WHAT IS EXPECTED: One range is to be output from the listing below, exactly as written: the line with "(567, 278) none" to the line with "(341, 701) none", both kept.

THE RECORDS:
-------------------------

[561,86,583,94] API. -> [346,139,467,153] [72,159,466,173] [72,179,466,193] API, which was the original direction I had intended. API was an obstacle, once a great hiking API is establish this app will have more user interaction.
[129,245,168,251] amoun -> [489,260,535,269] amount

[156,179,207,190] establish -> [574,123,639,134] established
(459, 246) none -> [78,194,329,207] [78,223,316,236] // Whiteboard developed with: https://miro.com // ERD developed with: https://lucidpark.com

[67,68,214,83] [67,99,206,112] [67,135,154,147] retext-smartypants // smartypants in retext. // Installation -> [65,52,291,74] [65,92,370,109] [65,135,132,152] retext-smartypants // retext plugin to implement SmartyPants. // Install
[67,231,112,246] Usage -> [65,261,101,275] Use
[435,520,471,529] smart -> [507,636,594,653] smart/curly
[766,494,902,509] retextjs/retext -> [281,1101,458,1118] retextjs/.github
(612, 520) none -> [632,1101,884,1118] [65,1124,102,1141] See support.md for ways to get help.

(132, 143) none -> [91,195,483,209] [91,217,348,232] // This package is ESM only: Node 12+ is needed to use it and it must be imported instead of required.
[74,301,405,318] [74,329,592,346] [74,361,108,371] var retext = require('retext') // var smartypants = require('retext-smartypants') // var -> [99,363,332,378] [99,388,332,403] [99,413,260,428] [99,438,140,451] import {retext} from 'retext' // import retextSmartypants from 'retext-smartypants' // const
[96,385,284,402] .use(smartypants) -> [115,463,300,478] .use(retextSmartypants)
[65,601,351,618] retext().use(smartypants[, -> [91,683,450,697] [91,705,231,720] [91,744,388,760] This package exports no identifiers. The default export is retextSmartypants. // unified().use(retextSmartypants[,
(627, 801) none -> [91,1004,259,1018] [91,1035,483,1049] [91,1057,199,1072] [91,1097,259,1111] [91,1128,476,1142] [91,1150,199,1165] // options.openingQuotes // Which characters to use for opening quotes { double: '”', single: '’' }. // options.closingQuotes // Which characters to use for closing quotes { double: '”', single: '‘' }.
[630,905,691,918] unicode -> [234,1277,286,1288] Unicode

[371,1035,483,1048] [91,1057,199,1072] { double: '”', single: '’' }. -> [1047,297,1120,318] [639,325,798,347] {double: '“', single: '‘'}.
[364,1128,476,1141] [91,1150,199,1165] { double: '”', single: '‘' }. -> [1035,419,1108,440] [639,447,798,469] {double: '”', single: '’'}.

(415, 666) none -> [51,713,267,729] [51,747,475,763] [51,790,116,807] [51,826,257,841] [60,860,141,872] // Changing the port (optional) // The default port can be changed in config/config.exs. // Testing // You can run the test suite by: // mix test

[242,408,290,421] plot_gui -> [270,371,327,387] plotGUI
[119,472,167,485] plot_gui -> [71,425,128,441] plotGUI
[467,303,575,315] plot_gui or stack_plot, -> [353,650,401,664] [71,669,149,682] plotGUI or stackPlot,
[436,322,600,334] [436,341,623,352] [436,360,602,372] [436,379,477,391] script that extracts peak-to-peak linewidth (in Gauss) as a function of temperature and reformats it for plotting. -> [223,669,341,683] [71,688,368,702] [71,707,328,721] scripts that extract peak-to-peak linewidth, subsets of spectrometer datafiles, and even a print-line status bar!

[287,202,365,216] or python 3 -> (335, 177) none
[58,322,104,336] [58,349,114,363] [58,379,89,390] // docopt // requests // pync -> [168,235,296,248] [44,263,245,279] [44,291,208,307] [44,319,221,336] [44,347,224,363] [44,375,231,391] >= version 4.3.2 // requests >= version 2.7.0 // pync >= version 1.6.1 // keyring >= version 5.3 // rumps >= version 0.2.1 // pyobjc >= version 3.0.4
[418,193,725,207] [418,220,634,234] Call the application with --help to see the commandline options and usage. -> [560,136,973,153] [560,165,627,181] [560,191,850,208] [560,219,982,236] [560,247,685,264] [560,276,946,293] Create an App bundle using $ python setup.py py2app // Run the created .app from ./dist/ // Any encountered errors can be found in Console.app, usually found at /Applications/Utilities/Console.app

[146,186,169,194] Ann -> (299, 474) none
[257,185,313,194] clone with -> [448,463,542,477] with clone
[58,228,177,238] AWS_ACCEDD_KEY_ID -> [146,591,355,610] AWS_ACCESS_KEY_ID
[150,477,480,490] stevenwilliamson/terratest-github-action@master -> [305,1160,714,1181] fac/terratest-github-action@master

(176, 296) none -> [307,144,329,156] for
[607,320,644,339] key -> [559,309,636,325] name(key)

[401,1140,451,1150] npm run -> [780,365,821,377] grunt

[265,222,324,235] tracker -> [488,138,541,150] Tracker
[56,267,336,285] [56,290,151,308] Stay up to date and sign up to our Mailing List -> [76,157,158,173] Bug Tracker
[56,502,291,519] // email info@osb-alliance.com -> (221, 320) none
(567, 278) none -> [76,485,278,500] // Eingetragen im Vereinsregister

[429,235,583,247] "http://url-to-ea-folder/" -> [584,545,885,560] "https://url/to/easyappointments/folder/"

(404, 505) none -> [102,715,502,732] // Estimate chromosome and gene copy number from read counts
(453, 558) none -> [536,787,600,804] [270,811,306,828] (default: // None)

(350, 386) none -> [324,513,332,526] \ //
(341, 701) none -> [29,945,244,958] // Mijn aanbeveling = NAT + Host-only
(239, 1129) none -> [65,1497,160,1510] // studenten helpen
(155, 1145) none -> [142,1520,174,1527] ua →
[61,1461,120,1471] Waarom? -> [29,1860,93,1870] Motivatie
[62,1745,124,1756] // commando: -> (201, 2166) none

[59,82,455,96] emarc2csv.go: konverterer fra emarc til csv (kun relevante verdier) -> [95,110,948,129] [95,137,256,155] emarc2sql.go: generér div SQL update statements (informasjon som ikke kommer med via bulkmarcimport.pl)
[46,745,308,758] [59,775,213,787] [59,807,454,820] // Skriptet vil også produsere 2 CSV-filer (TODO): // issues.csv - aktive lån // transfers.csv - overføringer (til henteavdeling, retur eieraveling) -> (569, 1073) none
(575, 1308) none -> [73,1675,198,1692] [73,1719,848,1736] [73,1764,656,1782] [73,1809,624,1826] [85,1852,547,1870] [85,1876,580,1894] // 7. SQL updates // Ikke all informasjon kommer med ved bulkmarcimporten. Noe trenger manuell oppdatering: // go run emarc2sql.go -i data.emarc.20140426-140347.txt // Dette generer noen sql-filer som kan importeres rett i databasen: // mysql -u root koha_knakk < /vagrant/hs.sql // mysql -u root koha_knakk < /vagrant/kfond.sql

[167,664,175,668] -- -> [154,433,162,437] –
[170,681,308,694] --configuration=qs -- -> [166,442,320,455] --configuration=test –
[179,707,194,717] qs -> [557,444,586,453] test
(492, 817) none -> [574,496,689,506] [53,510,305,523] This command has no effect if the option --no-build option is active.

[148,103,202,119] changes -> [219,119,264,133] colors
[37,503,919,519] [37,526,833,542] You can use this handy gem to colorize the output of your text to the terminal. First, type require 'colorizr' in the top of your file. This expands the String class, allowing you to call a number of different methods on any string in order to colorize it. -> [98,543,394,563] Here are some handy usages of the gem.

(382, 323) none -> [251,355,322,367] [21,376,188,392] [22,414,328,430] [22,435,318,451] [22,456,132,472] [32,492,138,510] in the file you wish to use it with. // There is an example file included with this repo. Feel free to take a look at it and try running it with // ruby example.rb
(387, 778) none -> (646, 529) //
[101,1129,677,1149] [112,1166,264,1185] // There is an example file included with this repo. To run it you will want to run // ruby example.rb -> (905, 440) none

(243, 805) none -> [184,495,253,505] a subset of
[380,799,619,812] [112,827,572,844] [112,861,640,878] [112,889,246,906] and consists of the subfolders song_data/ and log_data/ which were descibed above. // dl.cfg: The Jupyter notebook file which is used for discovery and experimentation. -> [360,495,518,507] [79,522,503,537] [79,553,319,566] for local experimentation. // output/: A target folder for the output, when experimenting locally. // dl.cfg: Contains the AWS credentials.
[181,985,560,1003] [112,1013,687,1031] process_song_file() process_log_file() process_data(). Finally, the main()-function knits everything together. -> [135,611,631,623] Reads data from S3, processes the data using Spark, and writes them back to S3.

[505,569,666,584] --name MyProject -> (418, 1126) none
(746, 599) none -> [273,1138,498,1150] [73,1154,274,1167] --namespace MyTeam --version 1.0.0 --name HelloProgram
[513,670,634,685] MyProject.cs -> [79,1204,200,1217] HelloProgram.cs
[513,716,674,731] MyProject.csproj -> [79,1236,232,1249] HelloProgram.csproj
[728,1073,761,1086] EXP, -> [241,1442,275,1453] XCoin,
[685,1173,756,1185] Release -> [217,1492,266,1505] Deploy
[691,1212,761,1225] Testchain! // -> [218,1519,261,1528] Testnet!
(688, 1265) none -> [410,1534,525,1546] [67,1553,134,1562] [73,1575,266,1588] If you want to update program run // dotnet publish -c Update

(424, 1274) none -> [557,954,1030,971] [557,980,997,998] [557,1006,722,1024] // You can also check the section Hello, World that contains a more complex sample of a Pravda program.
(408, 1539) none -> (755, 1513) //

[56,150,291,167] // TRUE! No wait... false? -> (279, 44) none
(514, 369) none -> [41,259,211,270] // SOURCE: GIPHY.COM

-------------------------

COMPLETED TASK:
(567, 278) none -> [76,485,278,500] // Eingetragen im Vereinsregister

[429,235,583,247] "http://url-to-ea-folder/" -> [584,545,885,560] "https://url/to/easyappointments/folder/"

(404, 505) none -> [102,715,502,732] // Estimate chromosome and gene copy number from read counts
(453, 558) none -> [536,787,600,804] [270,811,306,828] (default: // None)

(350, 386) none -> [324,513,332,526] \ //
(341, 701) none -> [29,945,244,958] // Mijn aanbeveling = NAT + Host-only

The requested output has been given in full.